A Man
- 1st edition front cover
- Author: Oriana Fallaci
- Original title: Un Uomo
- Language: Italian
- Genre: Biographical novel
- Published: 1979 (Italian) 1981 Pocket Books (English)
- Publication place: Italy
- Media type: Print (Hardback & Paperback)
- ISBN: 978-0-671-43487-8
- OCLC: 7919983

= A Man (Fallaci novel) =

1979 novel by Oriana Fallaci

A Man (1979) (Un Uomo) (Ένας Άνδρας, transliteration: Enas Andras) is a biographical novel written by Oriana Fallaci chronicling her romantic relationship with the resistance fighter Alexandros Panagoulis, who attempted to assassinate the Greek dictator George Papadopoulos, leader of the Greek junta known as the Regime of the Colonels.

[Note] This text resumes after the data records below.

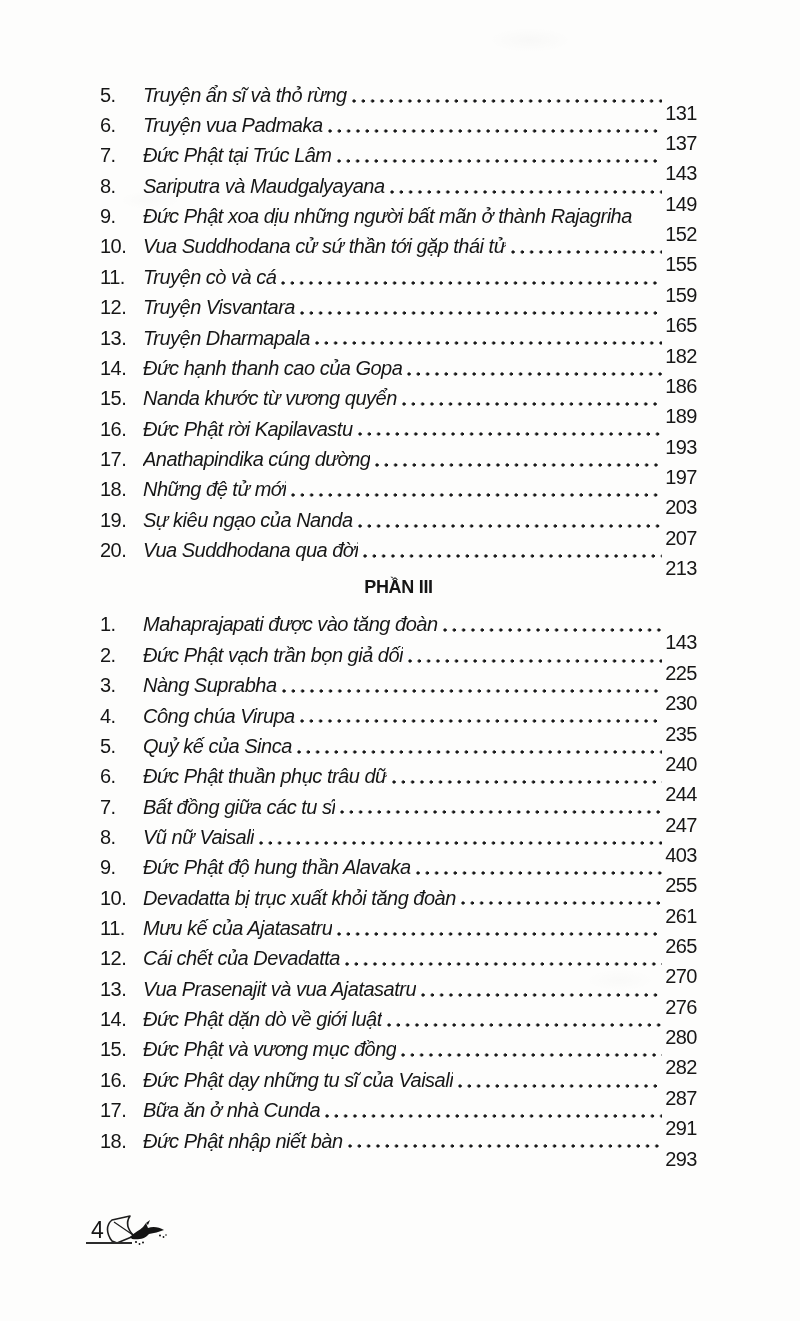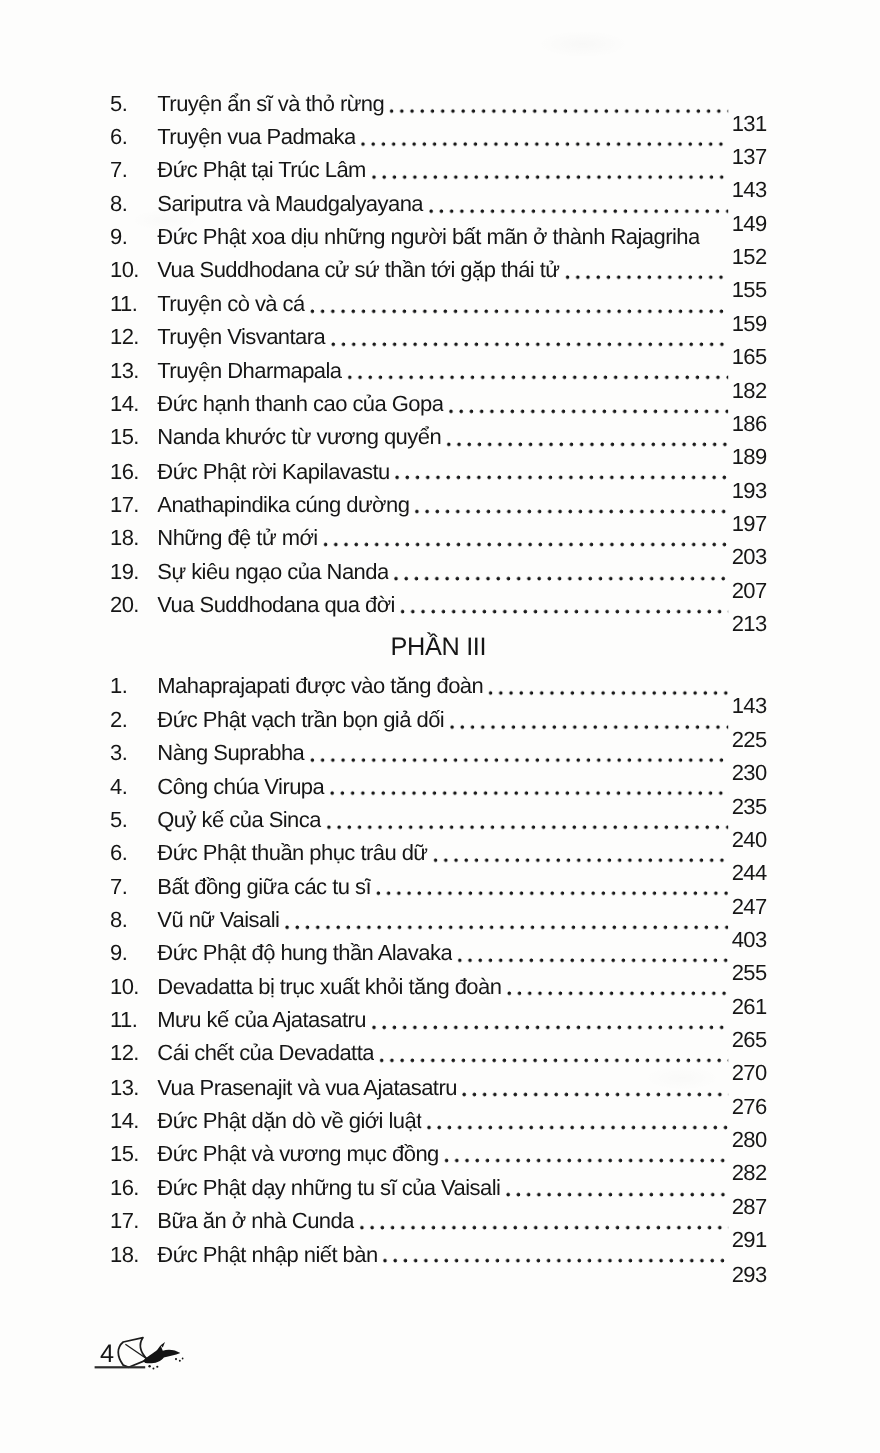--- a/index.html
+++ b/index.html
@@ -39,6 +39,7 @@
     flex:0 1 auto;
     min-width:0;
     overflow:hidden;
+    font-style:italic;
   }
   .leader{
     flex:1 1 auto;

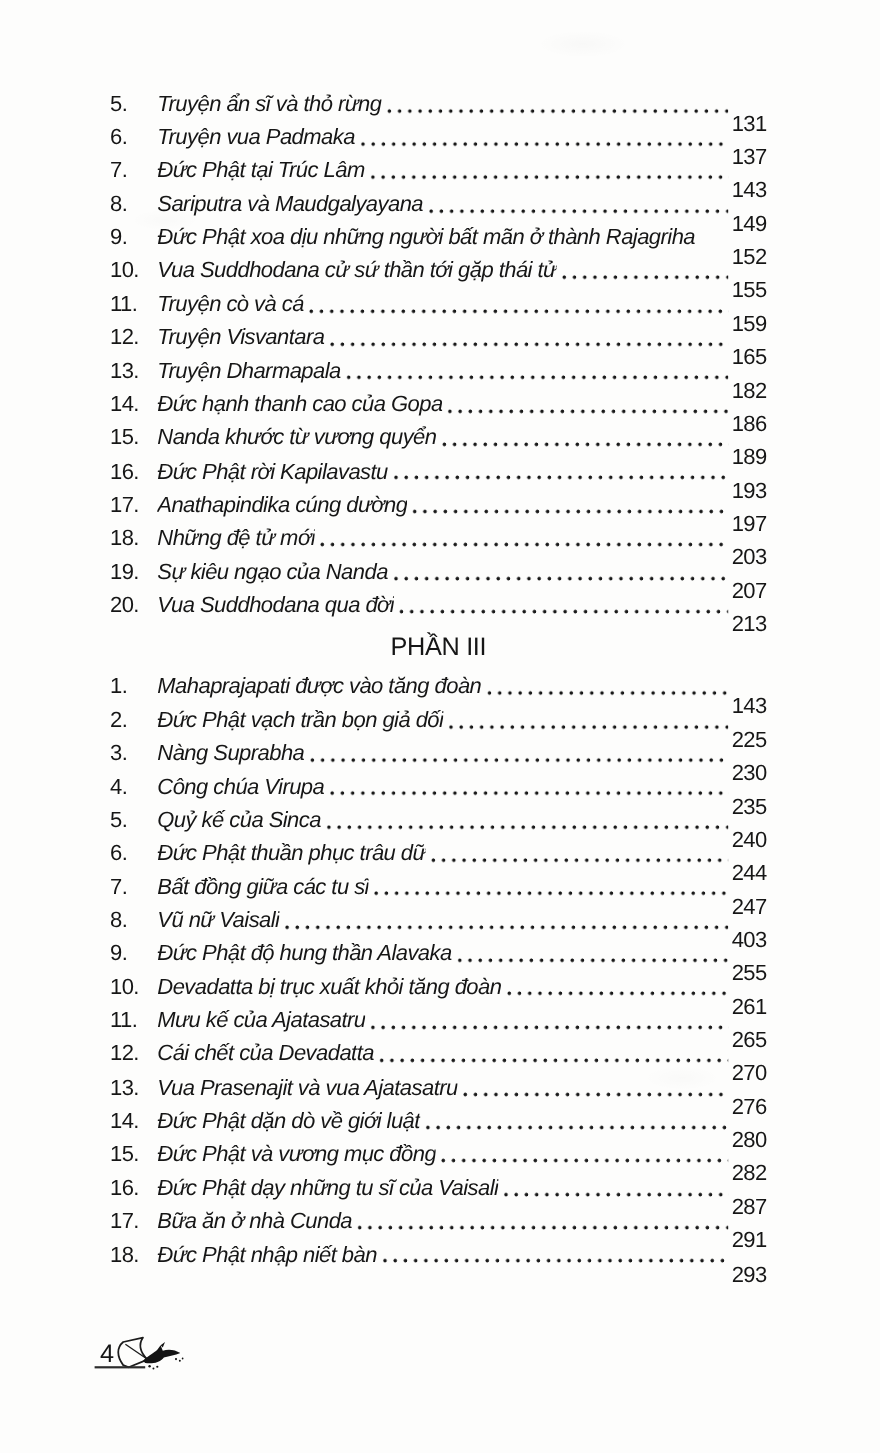--- a/index.html
+++ b/index.html
@@ -64,8 +64,8 @@
     display:flex;
     align-items:center;
     justify-content:center;
-    font-size:23px;
-    font-weight:normal;
+    font-size:18px;
+    font-weight:bold;
     letter-spacing:-0.3px;
   }
   .footer{

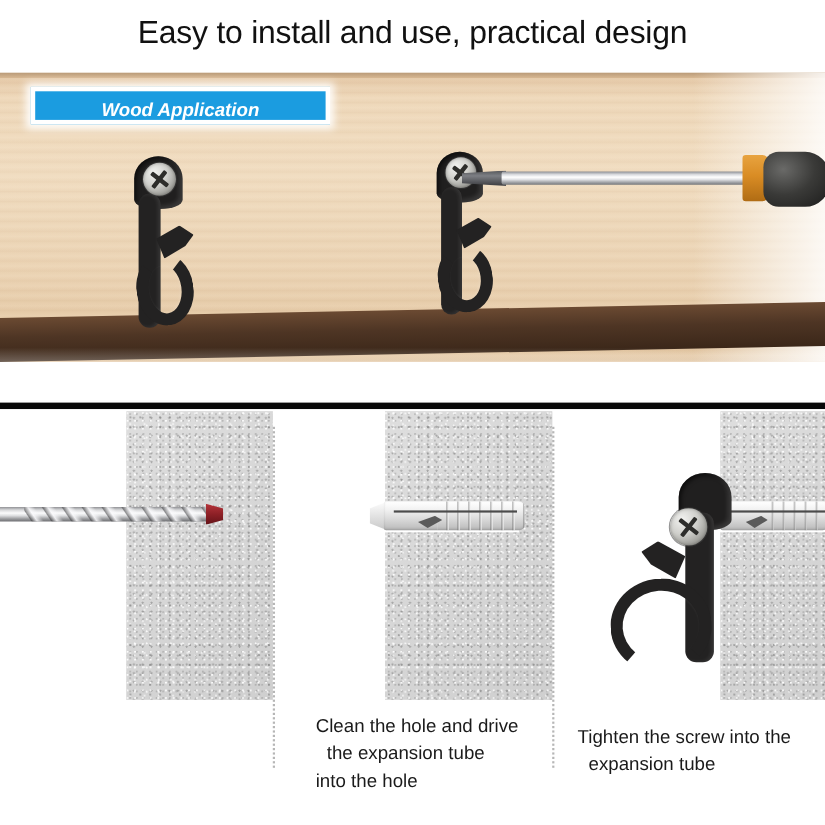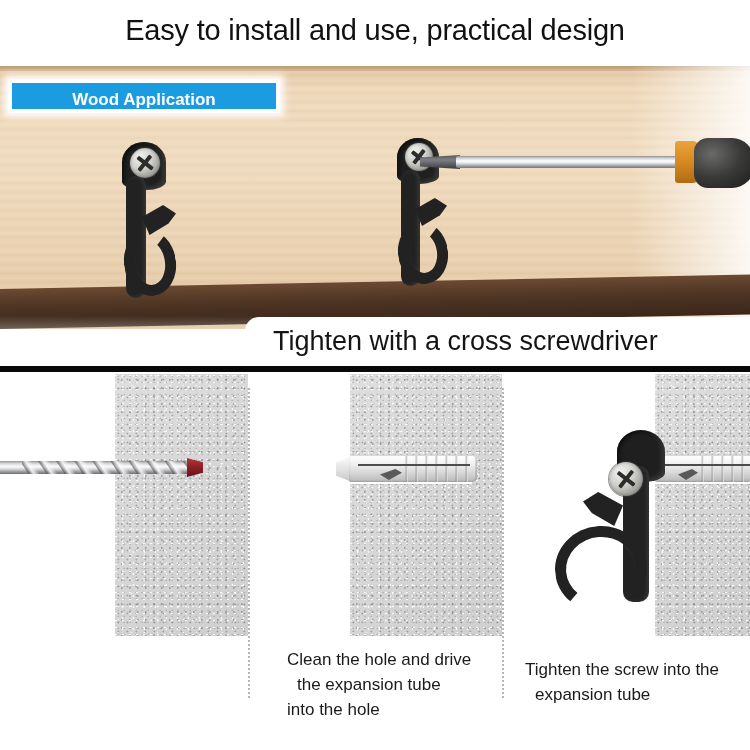--- a/index.html
+++ b/index.html
@@ -303,7 +303,7 @@
 
     <div class="wood-fade-bottom"></div>
 
-    <div class="badge badge-wood" style="left:8px; top:13px;">Wood Application</div>
+    <div class="badge badge-wood" style="left:28px; top:13px;font-style:italic;">Wood Application</div>
   </div>
 
   <div class="cross-caption">Tighten with a cross screwdriver</div>

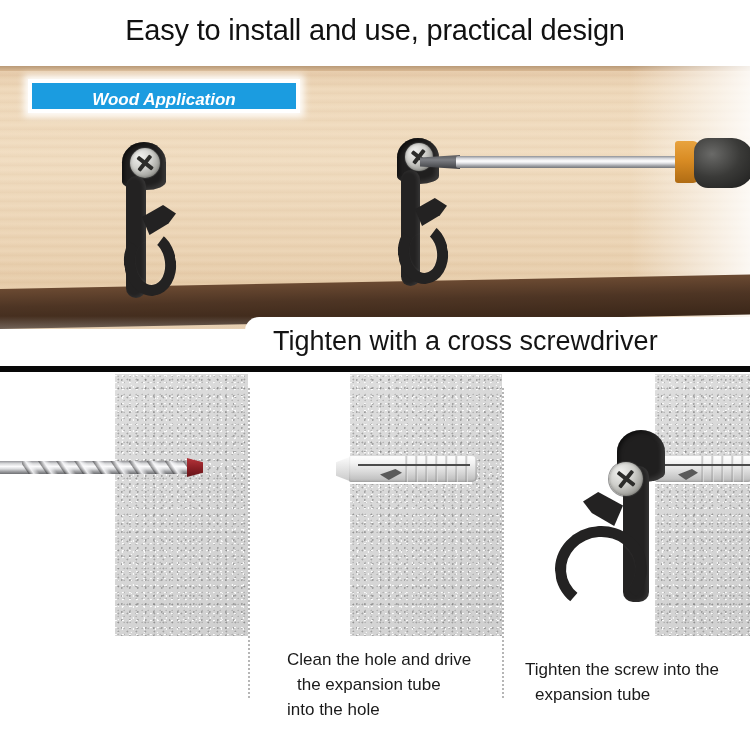--- a/index.html
+++ b/index.html
@@ -306,7 +306,6 @@
     <div class="badge badge-wood" style="left:28px; top:13px;font-style:italic;">Wood Application</div>
   </div>
 
-  <div class="cross-caption">Tighten with a cross screwdriver</div>
 
   <div class="bar-black bar-top"></div>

Fallaci uses the novel to put forth her view that Panagoulis was assassinated by a conspiracy of junta sympathizers, a view shared by many Greeks.

==Plot summary==

The story begins with the attempt by the young engineering student, Alekos Panagoulis, to kill the dictator of Greece, Geōrgios Papadopoulos. Despite numerous precautions, the assassination attempt fails and Alekos is captured, tortured and then sentenced to death. In the months to follow, the sentence is postponed several times and finally never carried out as the case had taken on media interest in Greece and abroad, and the killing of Alekos would result in serious damage to the regime's image.

Panagoulis secretly continued to be tortured by the junta's torturers but never bows to the will of his jailers or abets the dictatorship. He tries several times to escape from Boiati prison but all attempts fail. In his last two years of imprisonment, he is imprisoned in a specially-built cell called "The Tomb" precisely because of its shape and size. Exposed to the elements, forced into a limited space and periodically subjected to torture, after years of imprisonment and ill-treatment Panagoulis is set free. A few days later he meets Fallaci, who arrived to interview him. From that meeting, their love story would last until his death.

Released from prison, Panagoulis is disputed by both the right and left, but he realizes that the current democracy is fake and understands that the parliament is subjugated (albeit indirectly) by the power of the military dictatorship now represented by a new colonel. During this first period, he plans subversion against the new government, but he clashes with the silence and ignorance of the people and activists who slowly begin to forget him.

In the following months, the two, guarded by the secret services, manage to escape to Italy. There, they seek help from Italian and European politicians in a vain attempt to overthrow the Greek dictator. In Italy, the love between Panagoulis and Fallaci matures, snf she becomes pregnant but loses the child in a quarrel with him. The love story alternates between joy and estrangement between the two.

Some time later Panagoulis realizes that from abroad he has no power to change the situation in Greece and therefore decides to return to his homeland. Once back, Panagoulis tries to found his own political party but his initiative fails and joins an existing political party. Since he does not want to side with the right that is in government and directly controlled by the dictatorship nor with the left that wants to indoctrinate him to align his ideas with those of the party, he decides to join the weaker faction: the Centre Union – New Forces. With this party, he succeeds in being elected deputy. Here too, however, he cannot remain within the rigid logic of the structure and in practice becomes his own independent splinter faction. It is in this period that he is able to take possession of numerous documents of the Greek secret services and puts himself in open hostility with the present ruler of the new dictatorship: the defense minister Evangelos Averoff. Panagoulis releases secret documents but is subsequently killed in a traffic accident caused by two hitmen driving two different cars.

In the months immediately following Panagoulis' death, the Greek government does not support the evidence of the murder and declares the event only a tragic accident. In doing so, the Greek government ignores the Italian expert reports carried out on the Panagoulis car (which shows clear signs of ramming and rear-end collisions), ignores the accounts of the witnesses and archives all evidence. To discredit the publication of the secret documents, the government publishes its own revised version of the same, omitting the most compromising documents and publishing only the most harmless.

==Reviews==
The work has had mixed reviews. Some readers find the harsh polemic repetitive and disturbing. Fallaci is said to have been angry at Ms. magazine for not reviewing the work and this enhanced her reputation as an anti-feminist.

== Adaptation ==
Between the 1980s and 1990s, several attempts to produce a film adaptation of the work fell through due to opposition from Fallaci. In 2021, the author's nephew, Edoardo Perazzi—heir to and holder of the copyrights to Fallaci's works—announced that a television series based on the novel was in development, to be produced by an American production company in the original English language.

==Quotes==
"Don't help me then, hand me over to the police, what's the use anyway--"

"Of suffering, fighting? It allows us to live, my boy. A man who gives in doesn't live, he survives."